- Problem details
Output the records precisely as they stand. Pictures are to be skipped.

- Source records

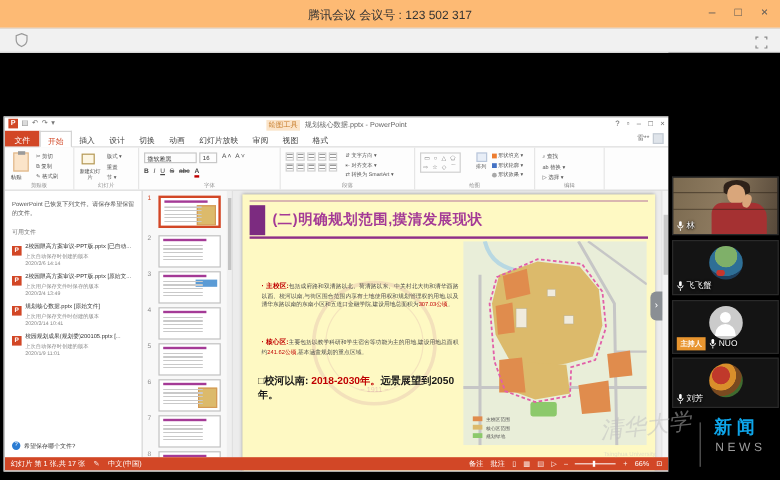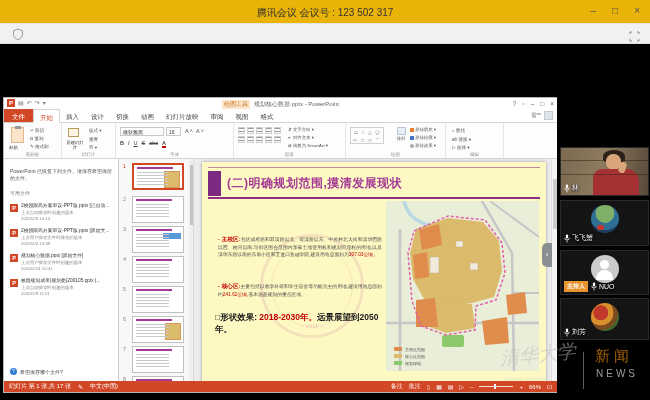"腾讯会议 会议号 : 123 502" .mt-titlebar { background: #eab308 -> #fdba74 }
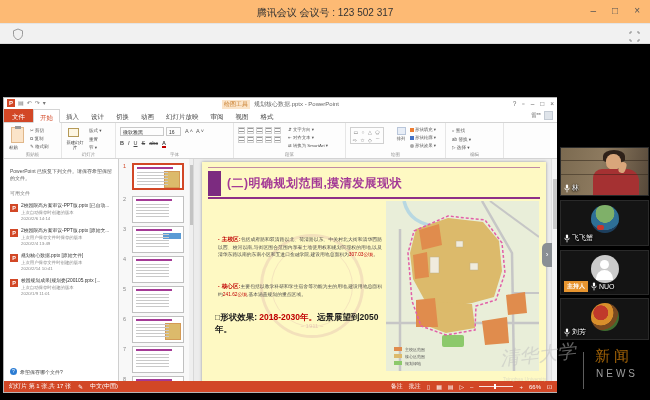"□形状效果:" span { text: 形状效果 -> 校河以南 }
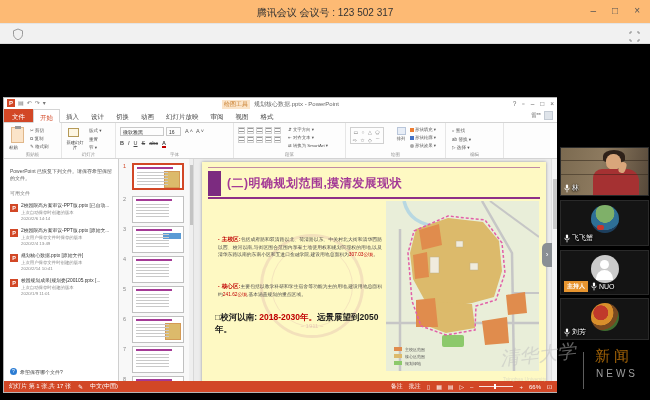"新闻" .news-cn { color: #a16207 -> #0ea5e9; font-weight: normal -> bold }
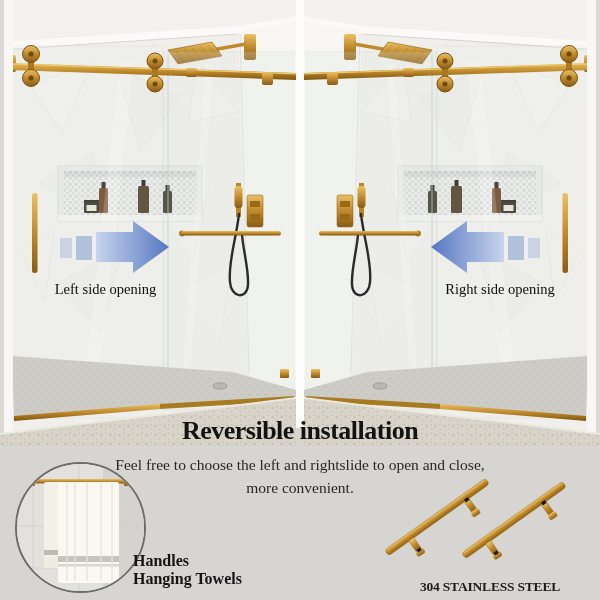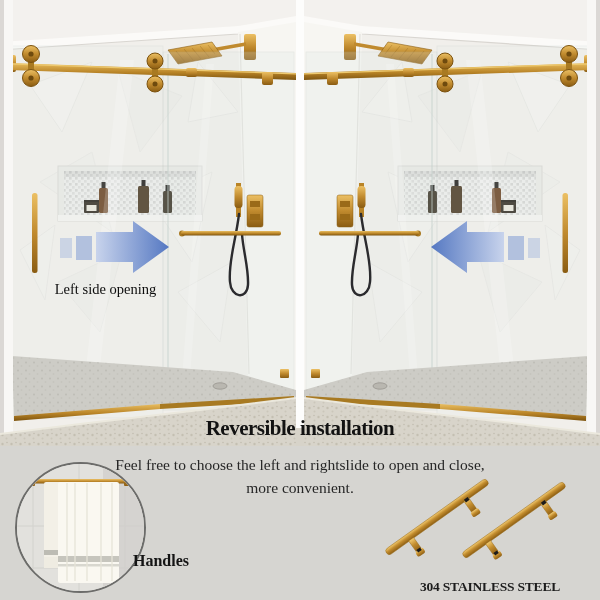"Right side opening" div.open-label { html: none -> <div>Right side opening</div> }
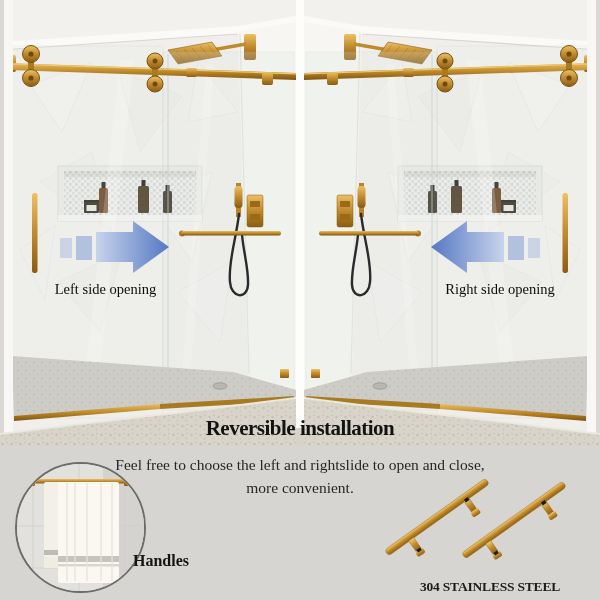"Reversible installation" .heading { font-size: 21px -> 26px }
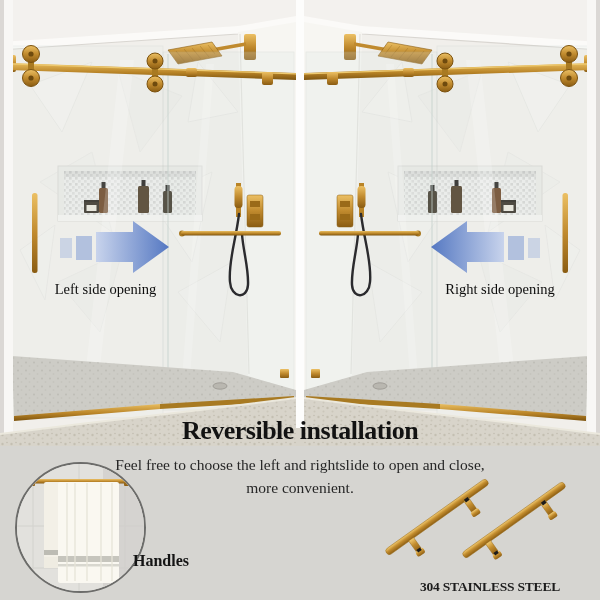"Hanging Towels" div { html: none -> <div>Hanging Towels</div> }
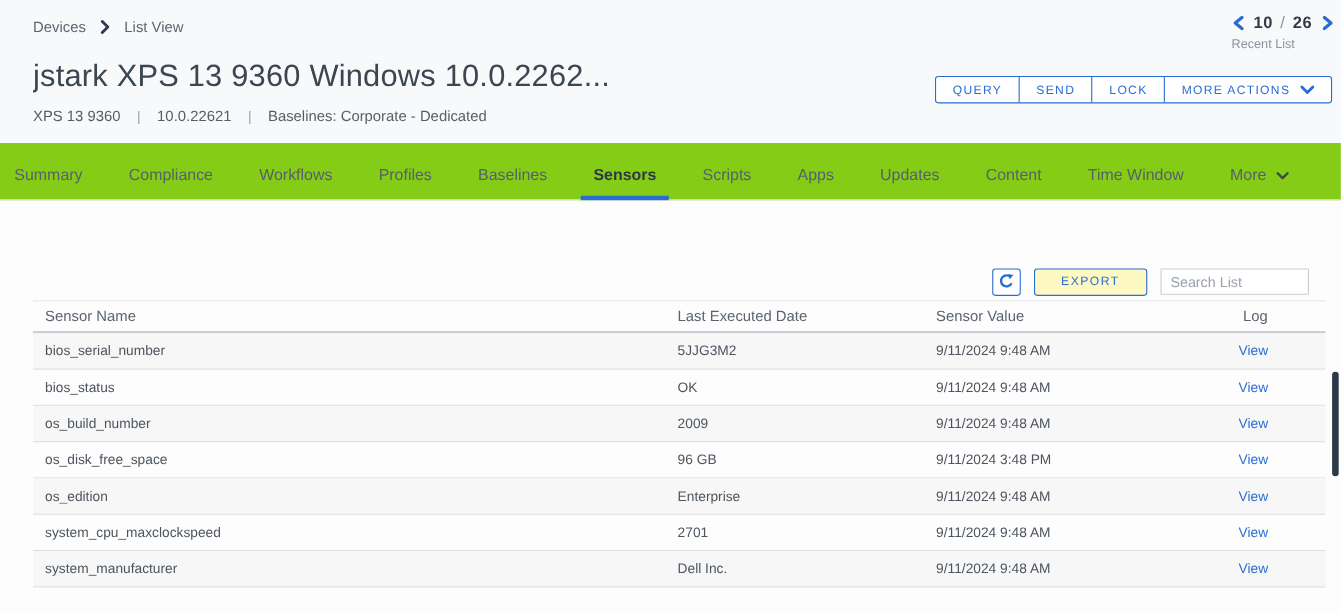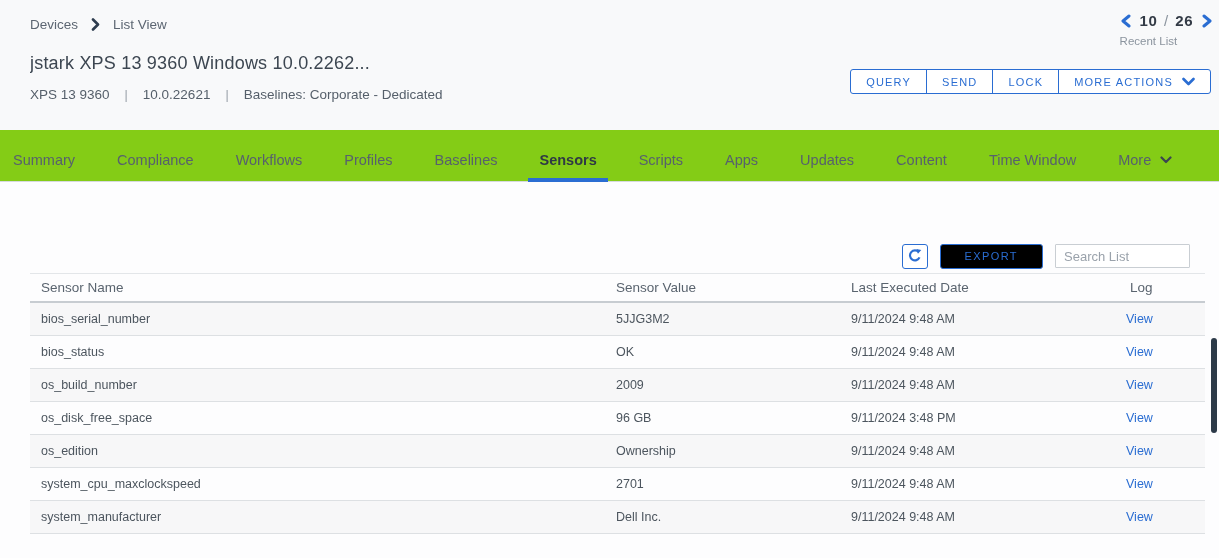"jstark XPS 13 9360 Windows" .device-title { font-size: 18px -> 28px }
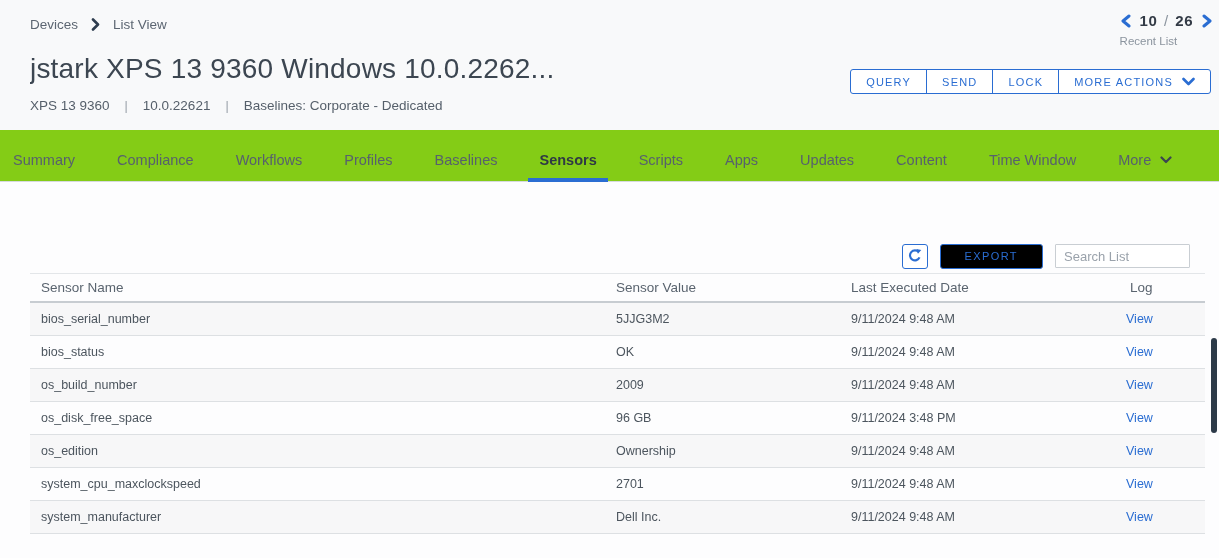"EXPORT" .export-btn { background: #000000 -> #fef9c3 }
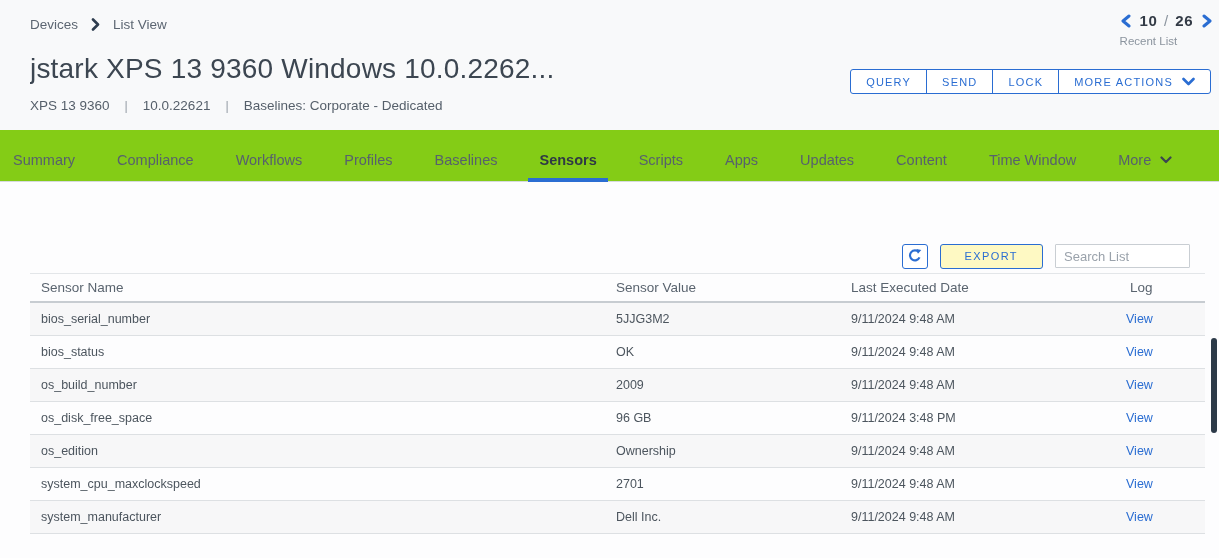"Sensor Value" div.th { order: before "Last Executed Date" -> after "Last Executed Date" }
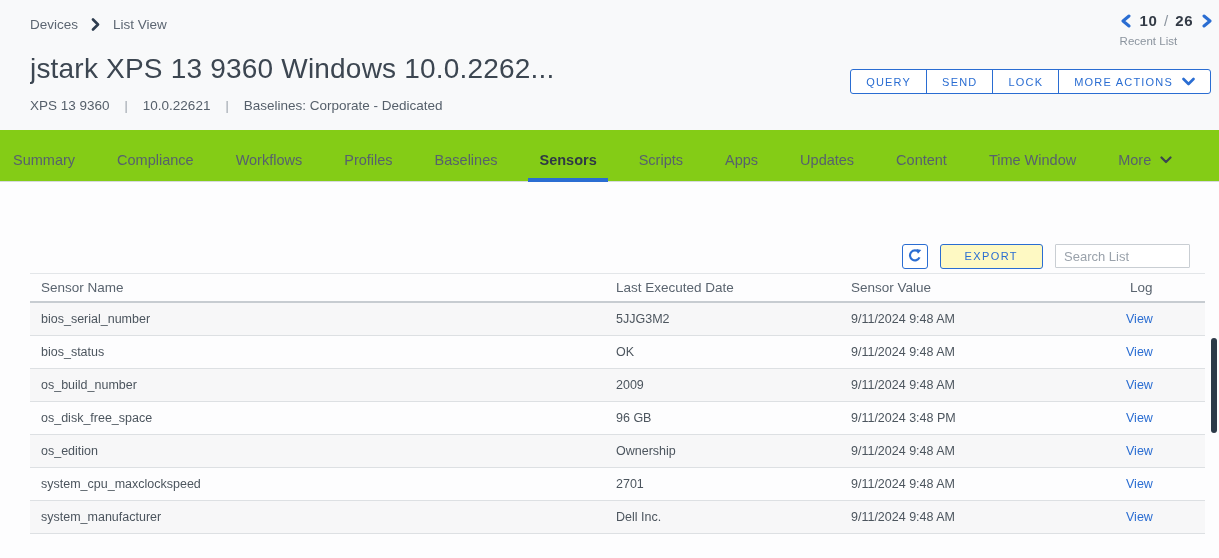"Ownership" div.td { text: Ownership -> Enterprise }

- Output of the exercise
"腾讯会议 会议号 : 123 502" .mt-titlebar { background: #eab308 -> #fdba74 }
"□形状效果:" span { text: 形状效果 -> 校河以南 }
"新闻" .news-cn { color: #a16207 -> #0ea5e9; font-weight: normal -> bold }
"Right side opening" div.open-label { html: none -> <div>Right side opening</div> }
"Reversible installation" .heading { font-size: 21px -> 26px }
"Hanging Towels" div { html: none -> <div>Hanging Towels</div> }
"jstark XPS 13 9360 Windows" .device-title { font-size: 18px -> 28px }
"EXPORT" .export-btn { background: #000000 -> #fef9c3 }
"Sensor Value" div.th { order: before "Last Executed Date" -> after "Last Executed Date" }
"Ownership" div.td { text: Ownership -> Enterprise }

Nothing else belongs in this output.